- _Input records_
.....

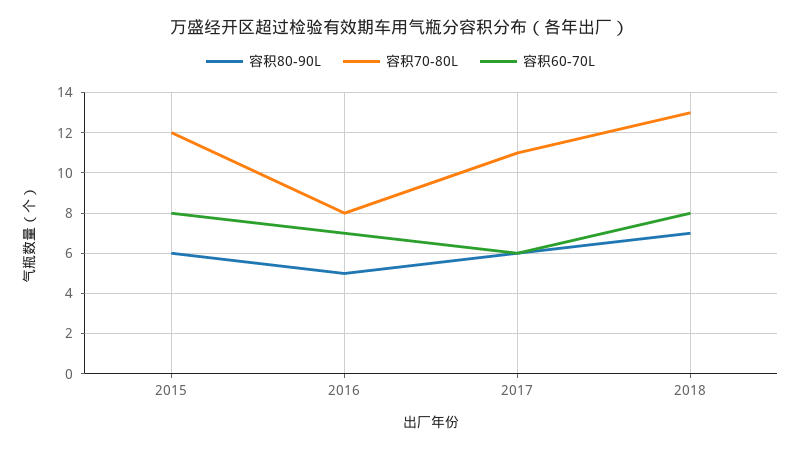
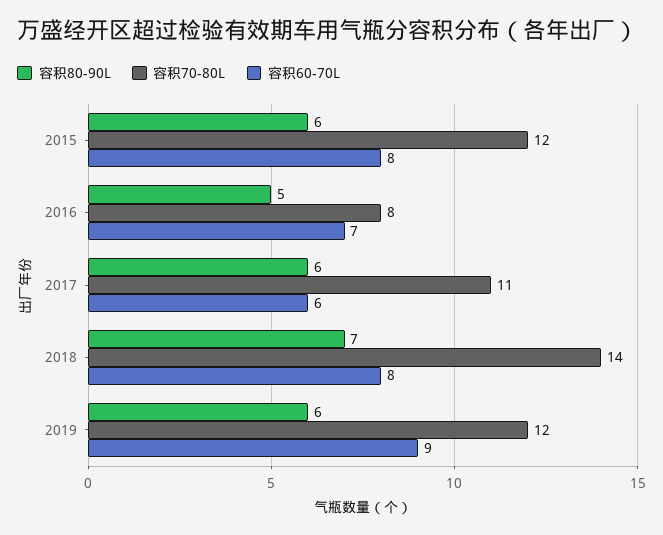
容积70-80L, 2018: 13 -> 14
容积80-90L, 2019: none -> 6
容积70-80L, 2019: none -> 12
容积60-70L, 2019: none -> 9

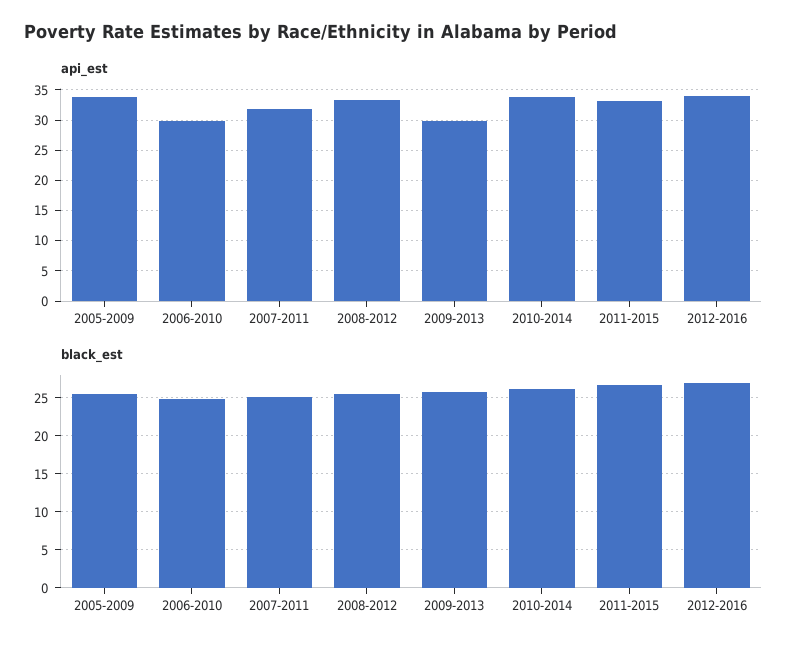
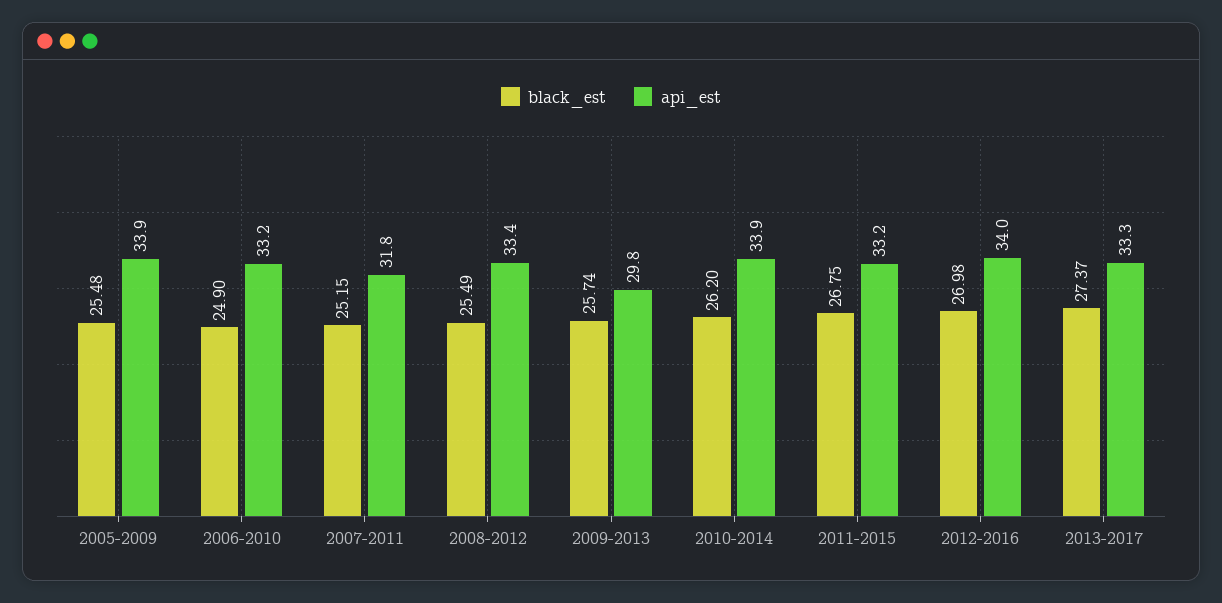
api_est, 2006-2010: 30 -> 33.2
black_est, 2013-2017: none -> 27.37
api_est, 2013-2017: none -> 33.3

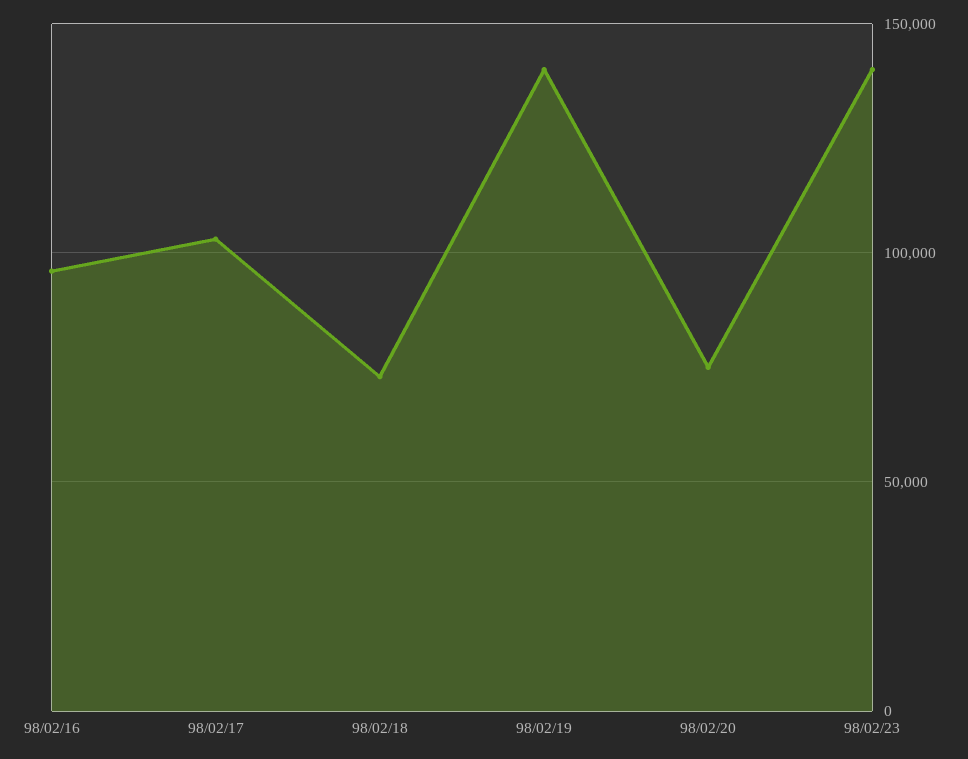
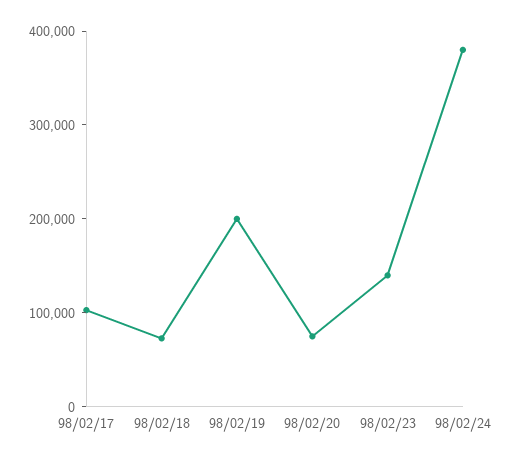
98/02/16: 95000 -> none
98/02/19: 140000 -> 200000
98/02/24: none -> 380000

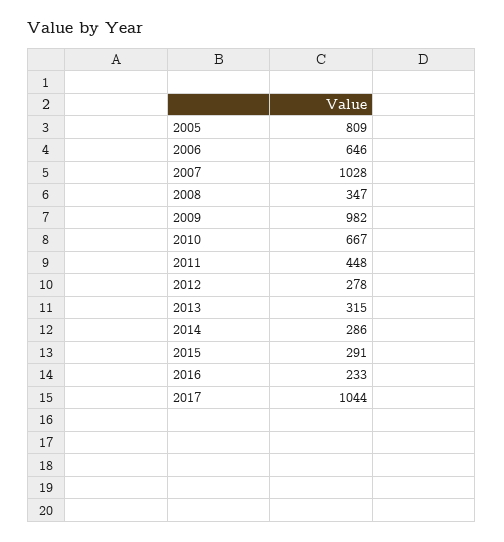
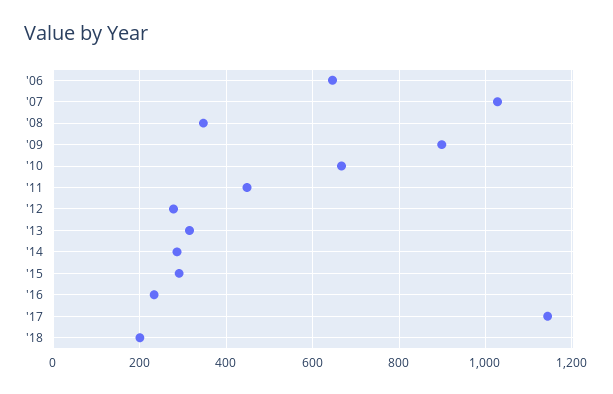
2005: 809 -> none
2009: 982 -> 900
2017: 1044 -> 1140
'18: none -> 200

.....

- _Work instruction_
What lines in the listing contain "none"? Copy them all.

- _Solution_
容积80-90L, 2019: none -> 6
容积70-80L, 2019: none -> 12
容积60-70L, 2019: none -> 9
black_est, 2013-2017: none -> 27.37
api_est, 2013-2017: none -> 33.3
98/02/16: 95000 -> none
98/02/24: none -> 380000
2005: 809 -> none
'18: none -> 200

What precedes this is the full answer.